TO DO →
Only text lines belong in the answer: the lines from the first one in the records through the line with "8px 4px 24px;", copied exactly.

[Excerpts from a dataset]
--- START ---
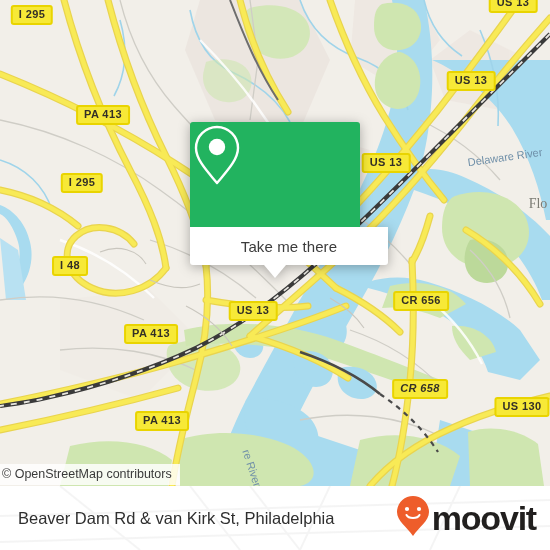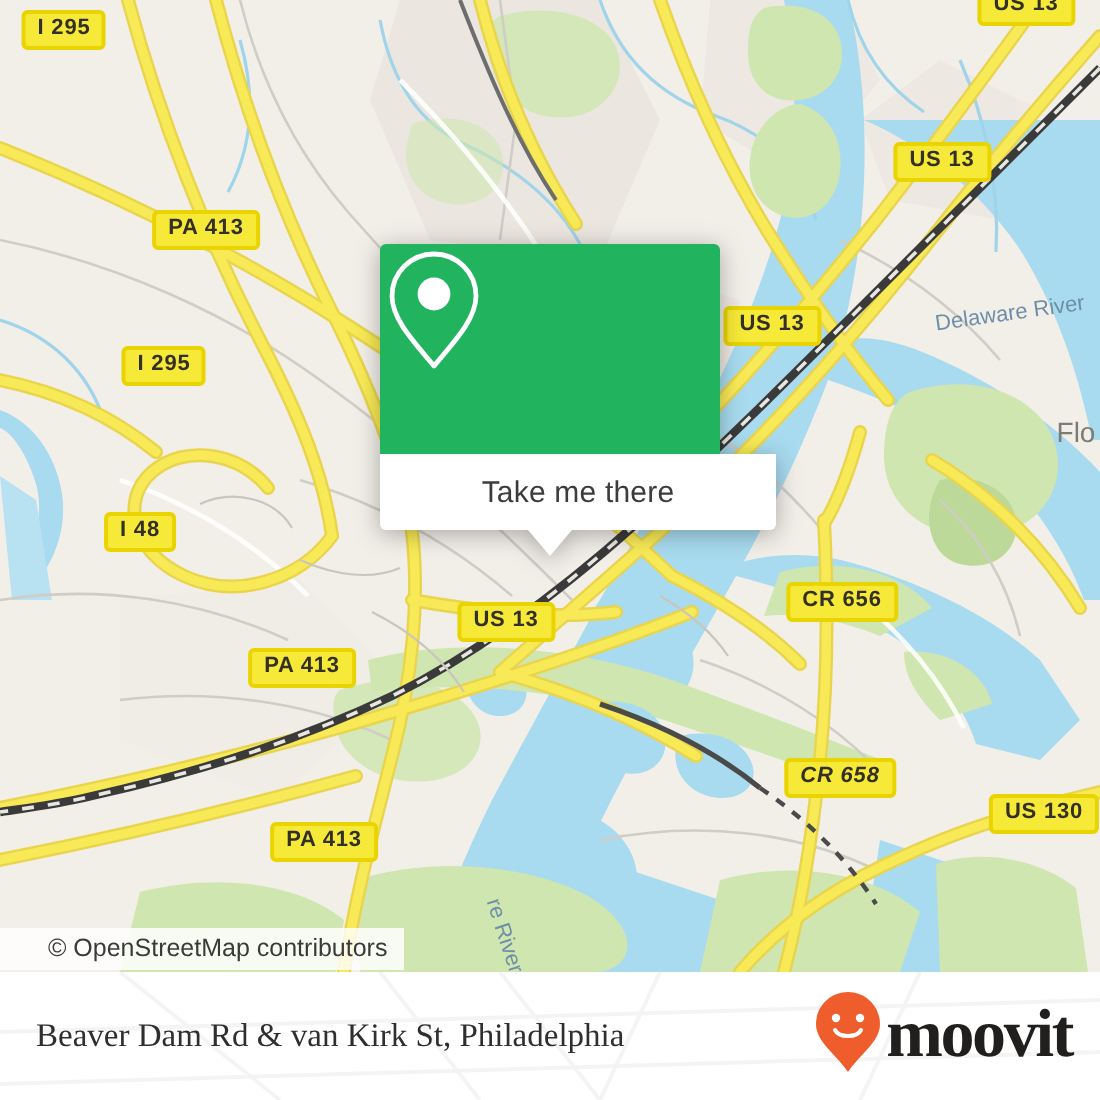--- a/index.html
+++ b/index.html
@@ -334,7 +334,7 @@
     <div class="water-label" style="left:505px; top:157px; transform:translate(-50%,-50%) rotate(-8deg);">Delaware River</div>
     <div class="water-label" style="left:252px; top:468px; transform:translate(-50%,-50%) rotate(72deg);">re River</div>
 
-    <div class="place-label" style="left:538px; top:216px;">Flo</div>
+    <div class="place-label" style="left:538px; top:204px;font-family:Liberation Serif, serif;">Flo</div>
 
     <div class="attrib">© OpenStreetMap contributors</div>
 

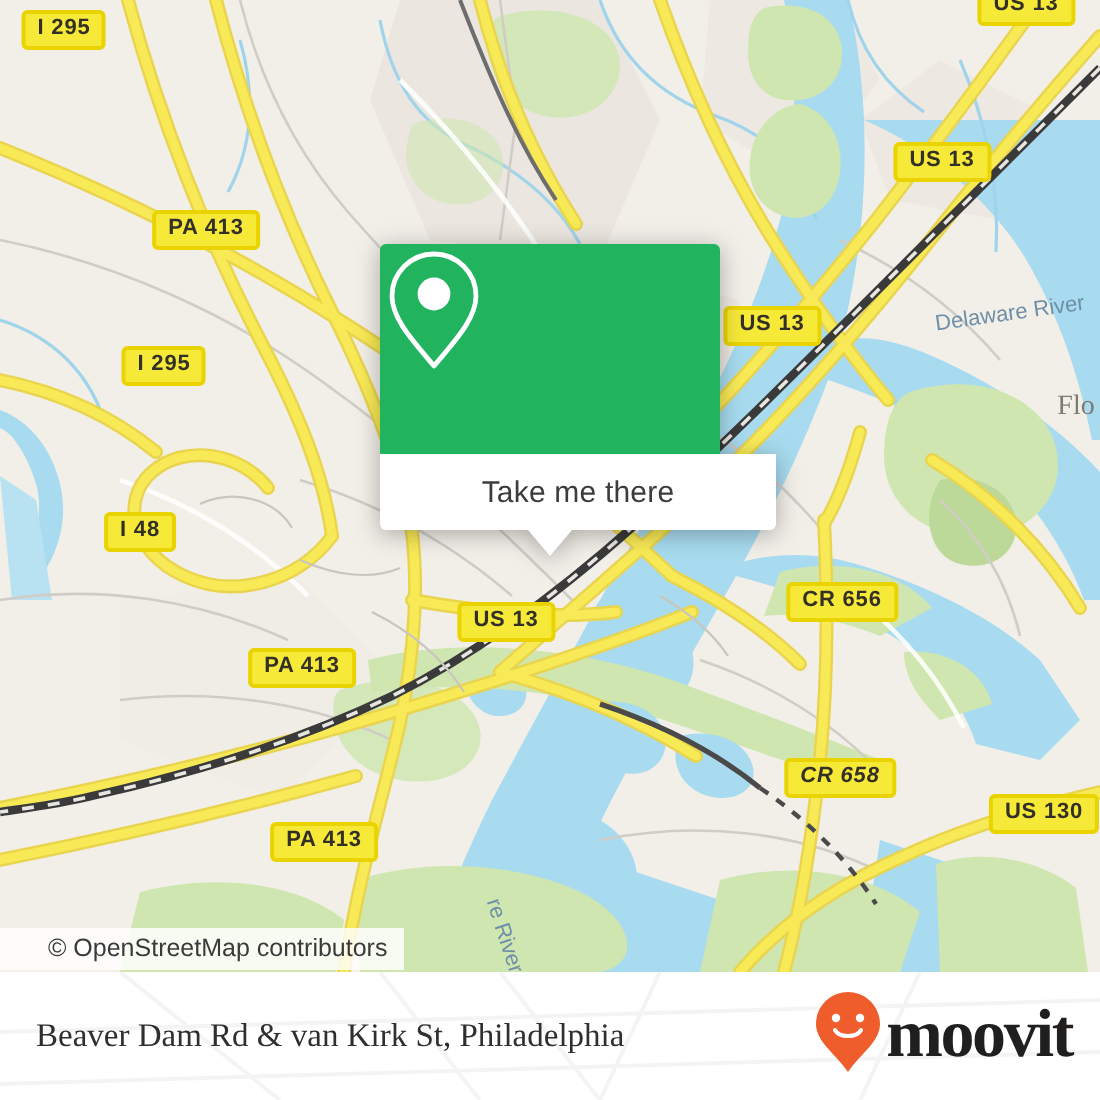--- a/index.html
+++ b/index.html
@@ -102,7 +102,7 @@
   .attrib {
     position: absolute;
     left: 0; top: 464px;
-    padding: 3px 8px 4px 24px;
+    padding: 3px 8px 4px 2px;
     background: rgba(255,255,255,0.82);
     color: #3a3a3a;
     font-size: 12.5px;

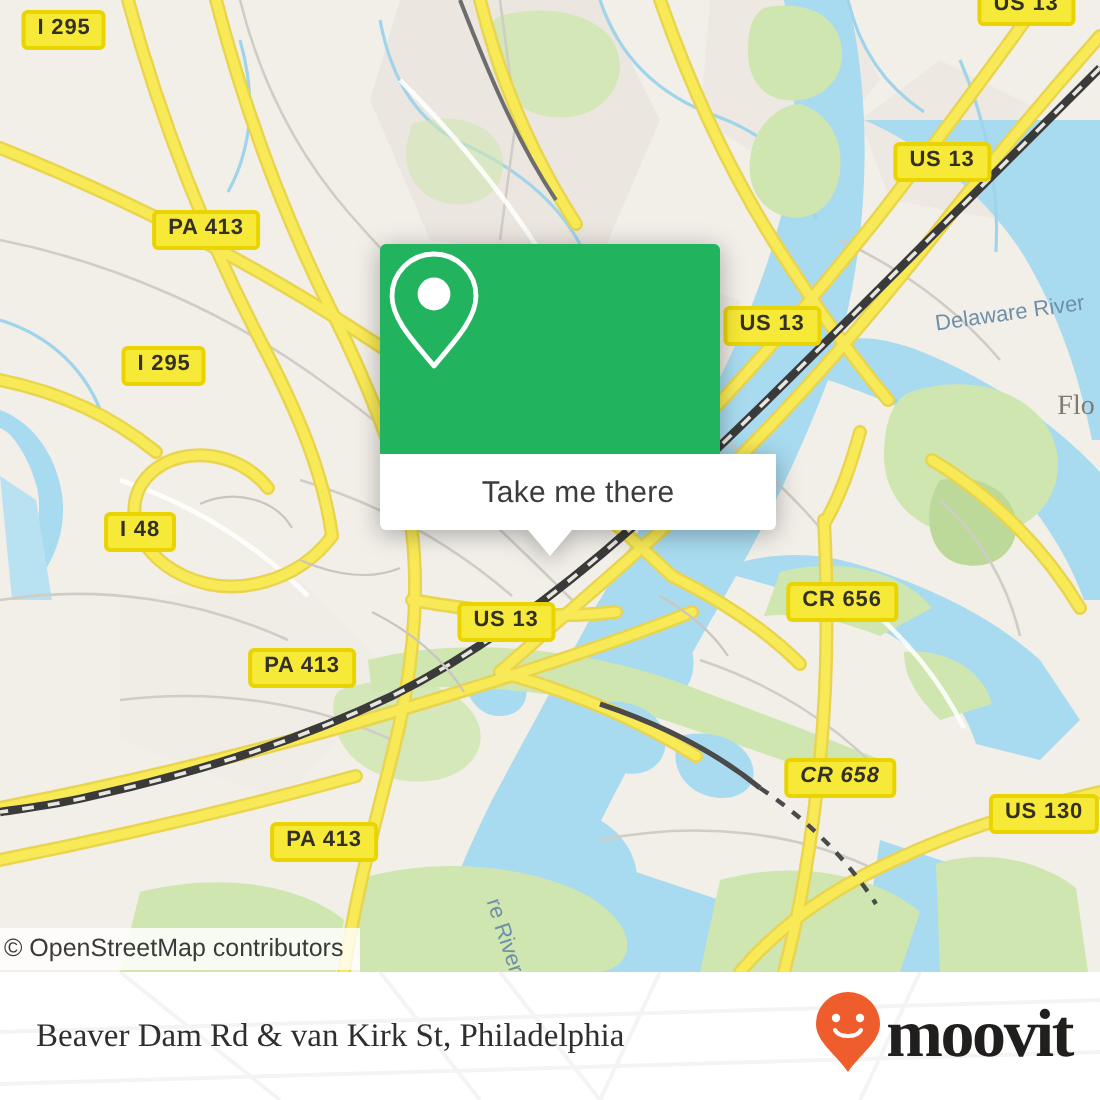--- a/index.html
+++ b/index.html
@@ -119,7 +119,6 @@
     display: flex;
     align-items: center;
     overflow: hidden;
-    font-family: Liberation Serif, serif;
   }
   .footer-title {
     position: absolute;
--- END ---
COMPLETED TASK →
--- a/index.html
+++ b/index.html
@@ -334,7 +334,7 @@
     <div class="water-label" style="left:505px; top:157px; transform:translate(-50%,-50%) rotate(-8deg);">Delaware River</div>
     <div class="water-label" style="left:252px; top:468px; transform:translate(-50%,-50%) rotate(72deg);">re River</div>
 
-    <div class="place-label" style="left:538px; top:216px;">Flo</div>
+    <div class="place-label" style="left:538px; top:204px;font-family:Liberation Serif, serif;">Flo</div>
 
     <div class="attrib">© OpenStreetMap contributors</div>
 

--- a/index.html
+++ b/index.html
@@ -102,7 +102,7 @@
   .attrib {
     position: absolute;
     left: 0; top: 464px;
-    padding: 3px 8px 4px 24px;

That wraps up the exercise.